- Web page revision data:
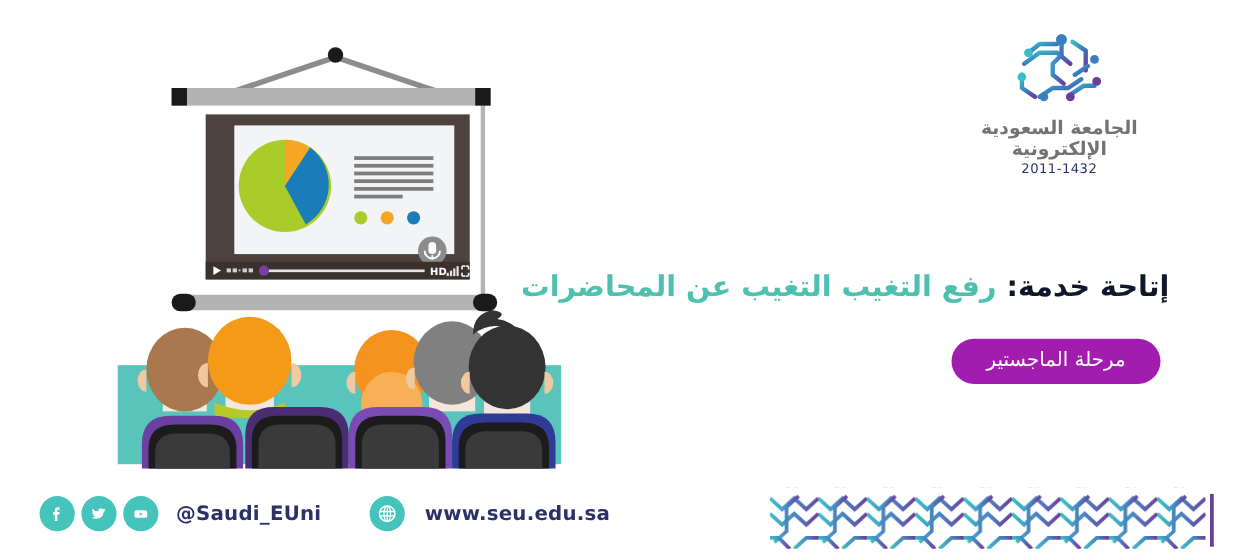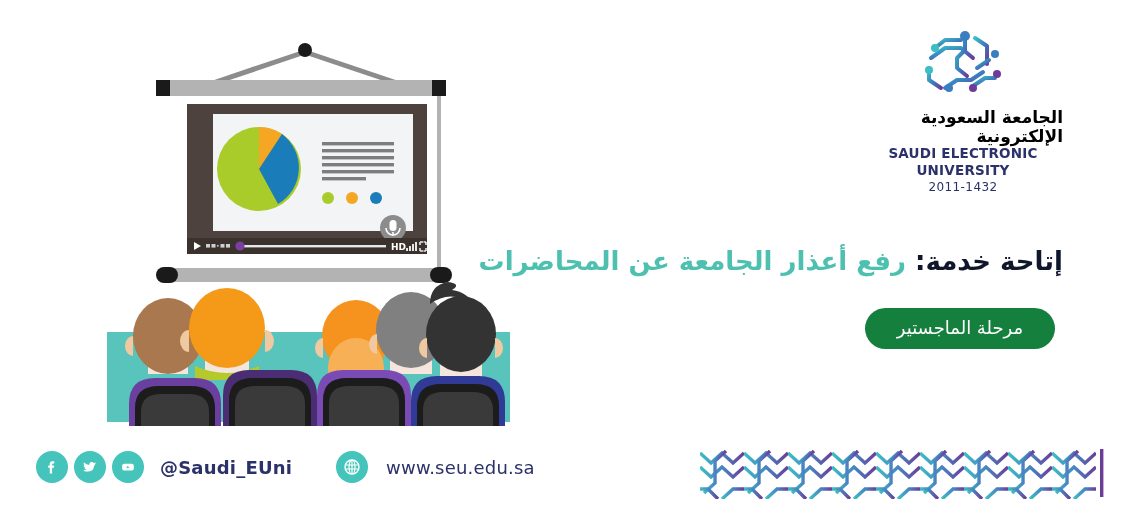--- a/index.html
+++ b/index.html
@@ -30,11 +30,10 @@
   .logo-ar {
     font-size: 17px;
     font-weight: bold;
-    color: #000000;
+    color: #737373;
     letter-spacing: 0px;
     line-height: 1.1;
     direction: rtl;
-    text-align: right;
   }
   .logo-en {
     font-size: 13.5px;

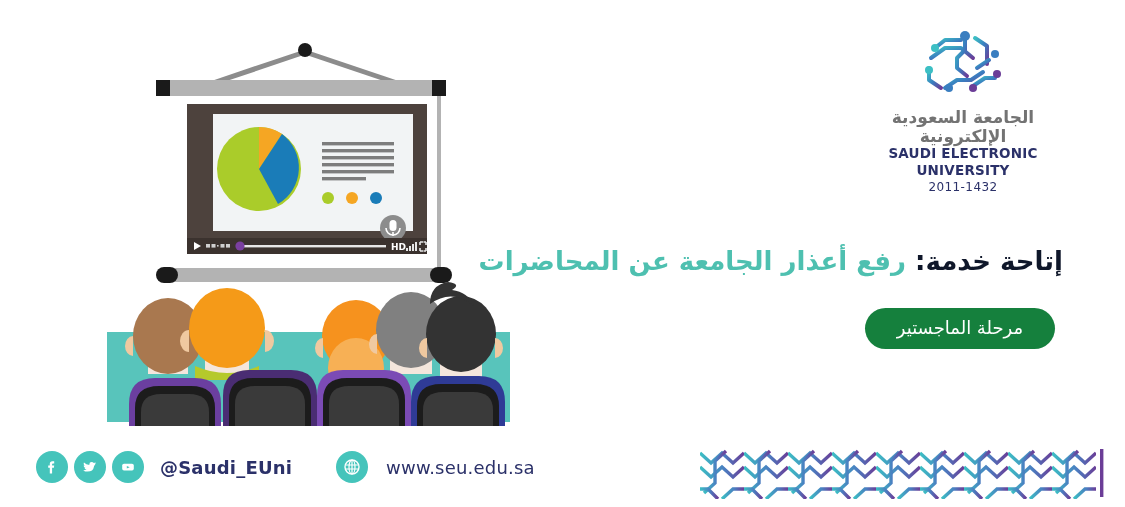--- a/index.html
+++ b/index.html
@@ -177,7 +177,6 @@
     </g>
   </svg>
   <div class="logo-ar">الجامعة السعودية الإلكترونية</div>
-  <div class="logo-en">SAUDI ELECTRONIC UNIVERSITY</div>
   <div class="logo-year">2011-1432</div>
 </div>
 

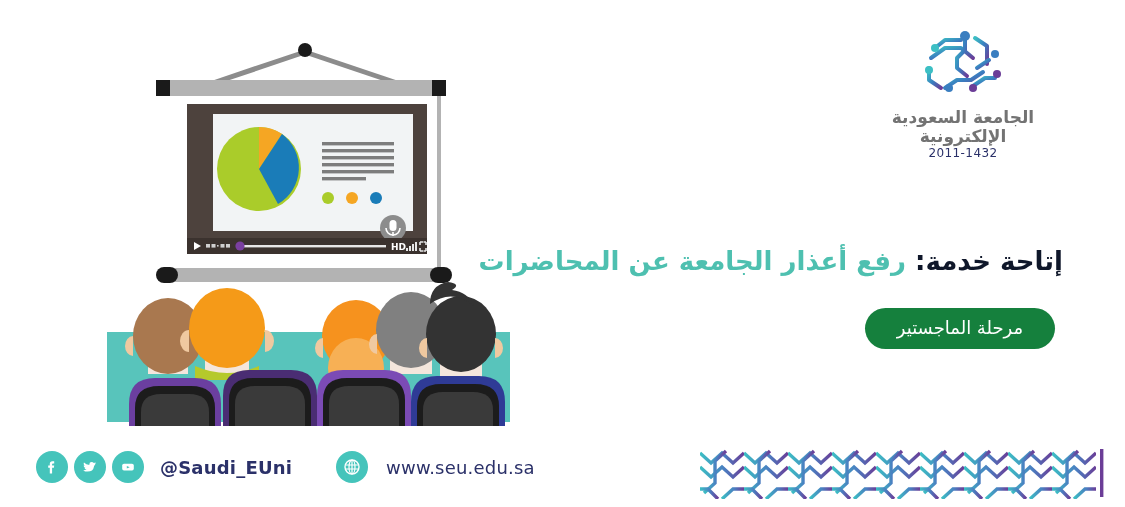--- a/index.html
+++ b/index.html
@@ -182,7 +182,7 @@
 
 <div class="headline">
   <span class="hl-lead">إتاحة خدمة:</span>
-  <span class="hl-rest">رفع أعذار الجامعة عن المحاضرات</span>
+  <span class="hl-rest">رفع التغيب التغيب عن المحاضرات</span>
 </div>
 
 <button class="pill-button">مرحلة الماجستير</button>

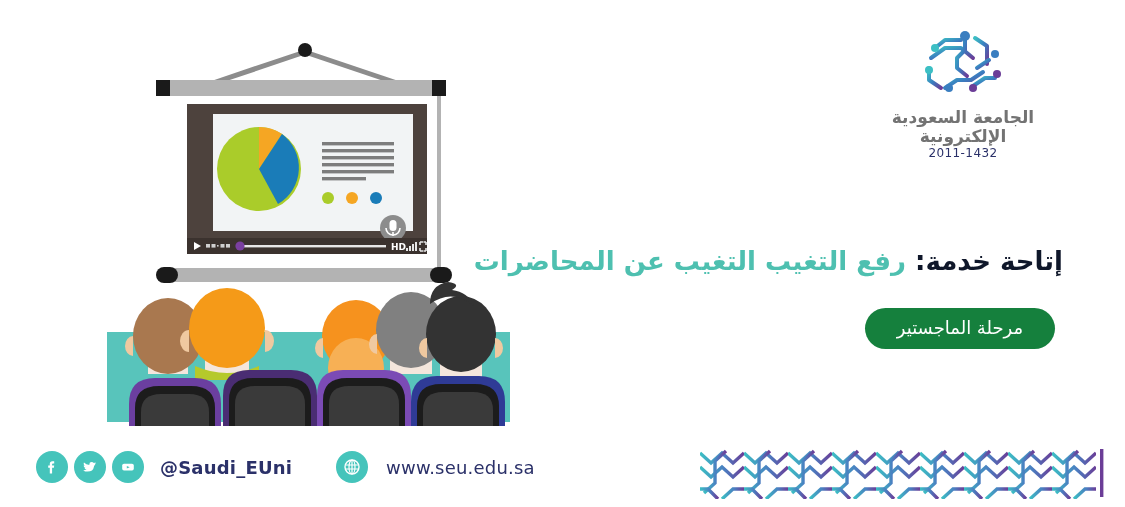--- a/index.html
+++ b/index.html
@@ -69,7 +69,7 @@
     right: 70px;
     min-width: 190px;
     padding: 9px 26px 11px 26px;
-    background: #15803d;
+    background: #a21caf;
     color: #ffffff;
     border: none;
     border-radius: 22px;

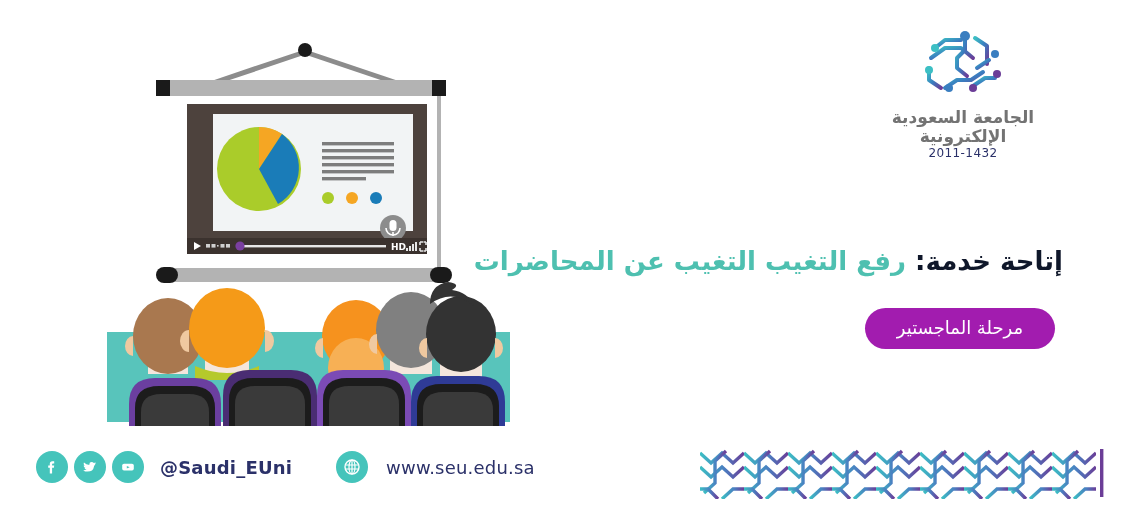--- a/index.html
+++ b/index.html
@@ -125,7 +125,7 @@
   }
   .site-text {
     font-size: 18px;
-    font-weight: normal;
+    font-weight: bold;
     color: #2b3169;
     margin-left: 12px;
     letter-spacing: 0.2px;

- PROBLEM DESCRIPTION: The expected output is every entry above, retyped exactly, with the pictures removed.

- EXPECTED ANSWER:
--- a/index.html
+++ b/index.html
@@ -30,11 +30,10 @@
   .logo-ar {
     font-size: 17px;
     font-weight: bold;
-    color: #000000;
+    color: #737373;
     letter-spacing: 0px;
     line-height: 1.1;
     direction: rtl;
-    text-align: right;
   }
   .logo-en {
     font-size: 13.5px;

--- a/index.html
+++ b/index.html
@@ -177,7 +177,6 @@
     </g>
   </svg>
   <div class="logo-ar">الجامعة السعودية الإلكترونية</div>
-  <div class="logo-en">SAUDI ELECTRONIC UNIVERSITY</div>
   <div class="logo-year">2011-1432</div>
 </div>
 

--- a/index.html
+++ b/index.html
@@ -182,7 +182,7 @@
 
 <div class="headline">
   <span class="hl-lead">إتاحة خدمة:</span>
-  <span class="hl-rest">رفع أعذار الجامعة عن المحاضرات</span>
+  <span class="hl-rest">رفع التغيب التغيب عن المحاضرات</span>
 </div>
 
 <button class="pill-button">مرحلة الماجستير</button>

--- a/index.html
+++ b/index.html
@@ -69,7 +69,7 @@
     right: 70px;
     min-width: 190px;
     padding: 9px 26px 11px 26px;
-    background: #15803d;
+    background: #a21caf;
     color: #ffffff;
     border: none;
     border-radius: 22px;

--- a/index.html
+++ b/index.html
@@ -125,7 +125,7 @@
   }
   .site-text {
     font-size: 18px;
-    font-weight: normal;
+    font-weight: bold;
     color: #2b3169;
     margin-left: 12px;
     letter-spacing: 0.2px;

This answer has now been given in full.